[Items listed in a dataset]
* * *
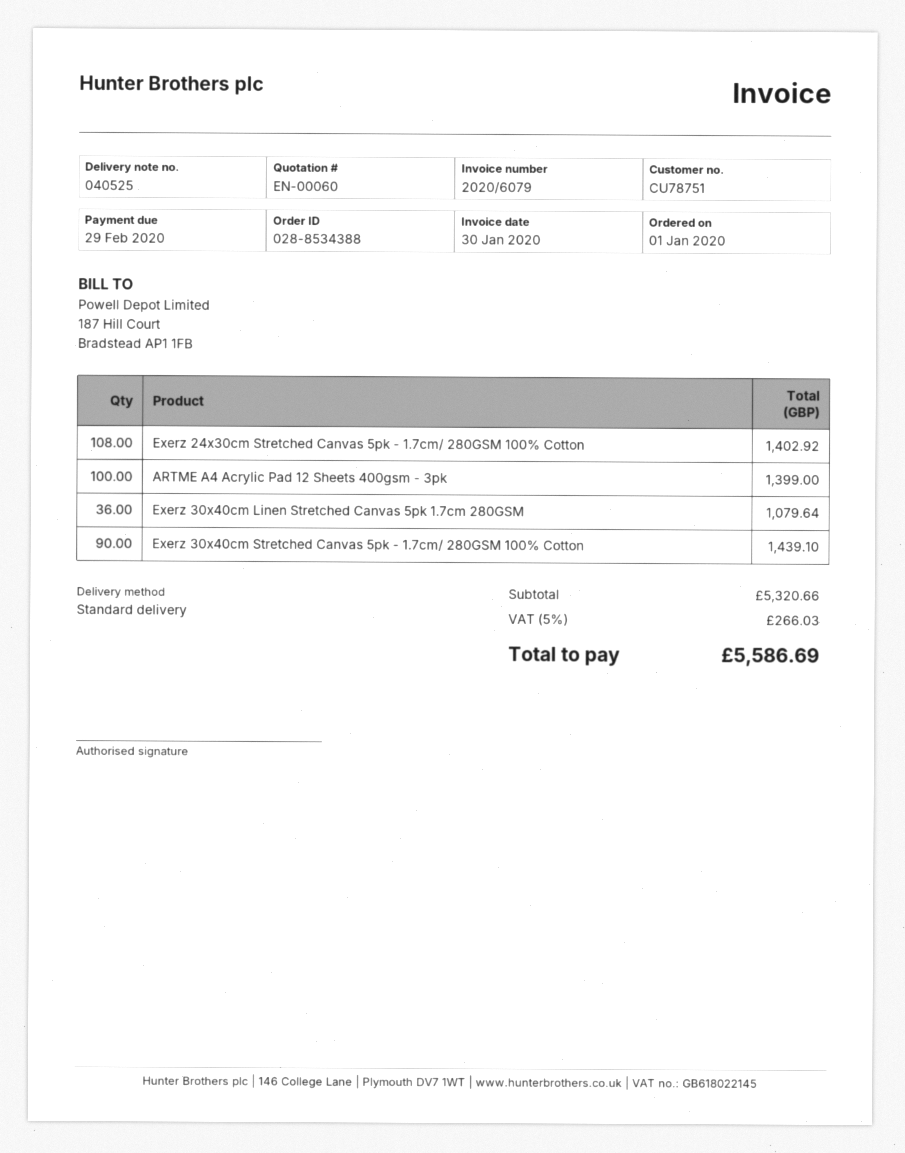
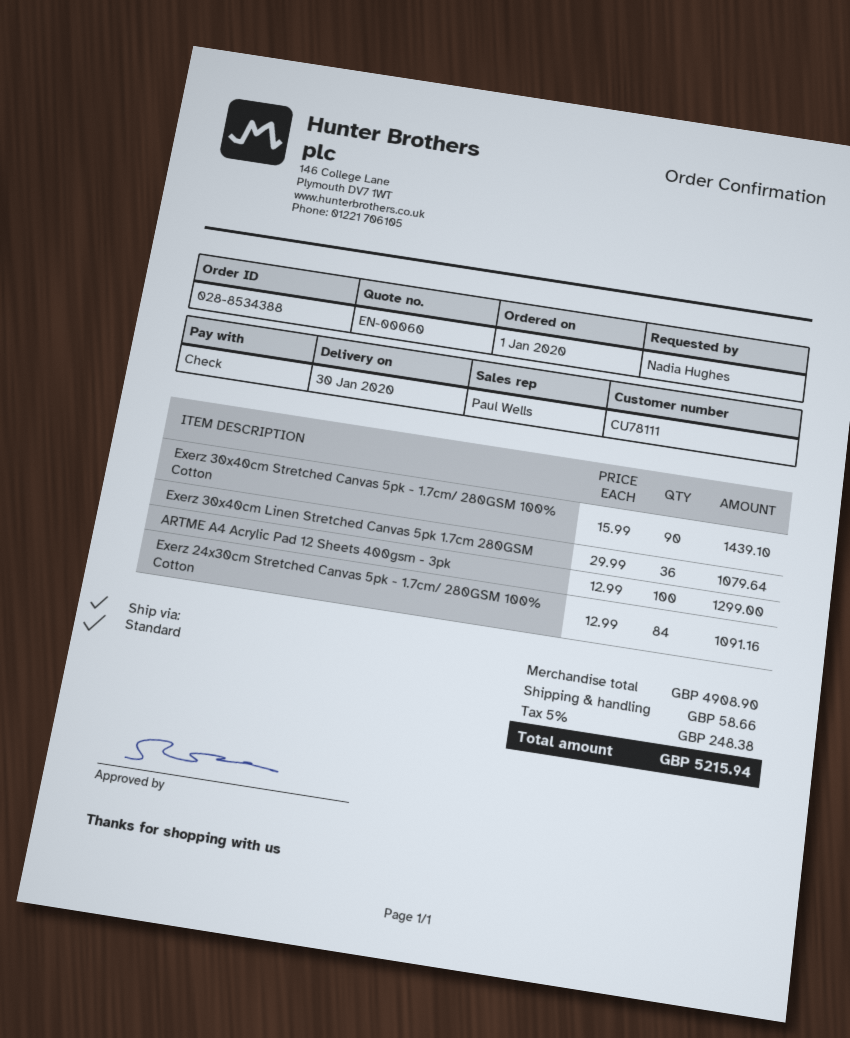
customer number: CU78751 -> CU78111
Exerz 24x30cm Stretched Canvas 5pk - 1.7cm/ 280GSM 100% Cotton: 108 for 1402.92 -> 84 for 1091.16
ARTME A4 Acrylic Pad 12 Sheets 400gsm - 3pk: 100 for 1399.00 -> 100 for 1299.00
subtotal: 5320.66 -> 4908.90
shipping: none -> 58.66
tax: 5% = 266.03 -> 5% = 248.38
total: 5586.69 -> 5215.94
* * *
= Work task =
Could you restate the entries word for word, skipping any pictures?

= Task output =
customer number: CU78751 -> CU78111
Exerz 24x30cm Stretched Canvas 5pk - 1.7cm/ 280GSM 100% Cotton: 108 for 1402.92 -> 84 for 1091.16
ARTME A4 Acrylic Pad 12 Sheets 400gsm - 3pk: 100 for 1399.00 -> 100 for 1299.00
subtotal: 5320.66 -> 4908.90
shipping: none -> 58.66
tax: 5% = 266.03 -> 5% = 248.38
total: 5586.69 -> 5215.94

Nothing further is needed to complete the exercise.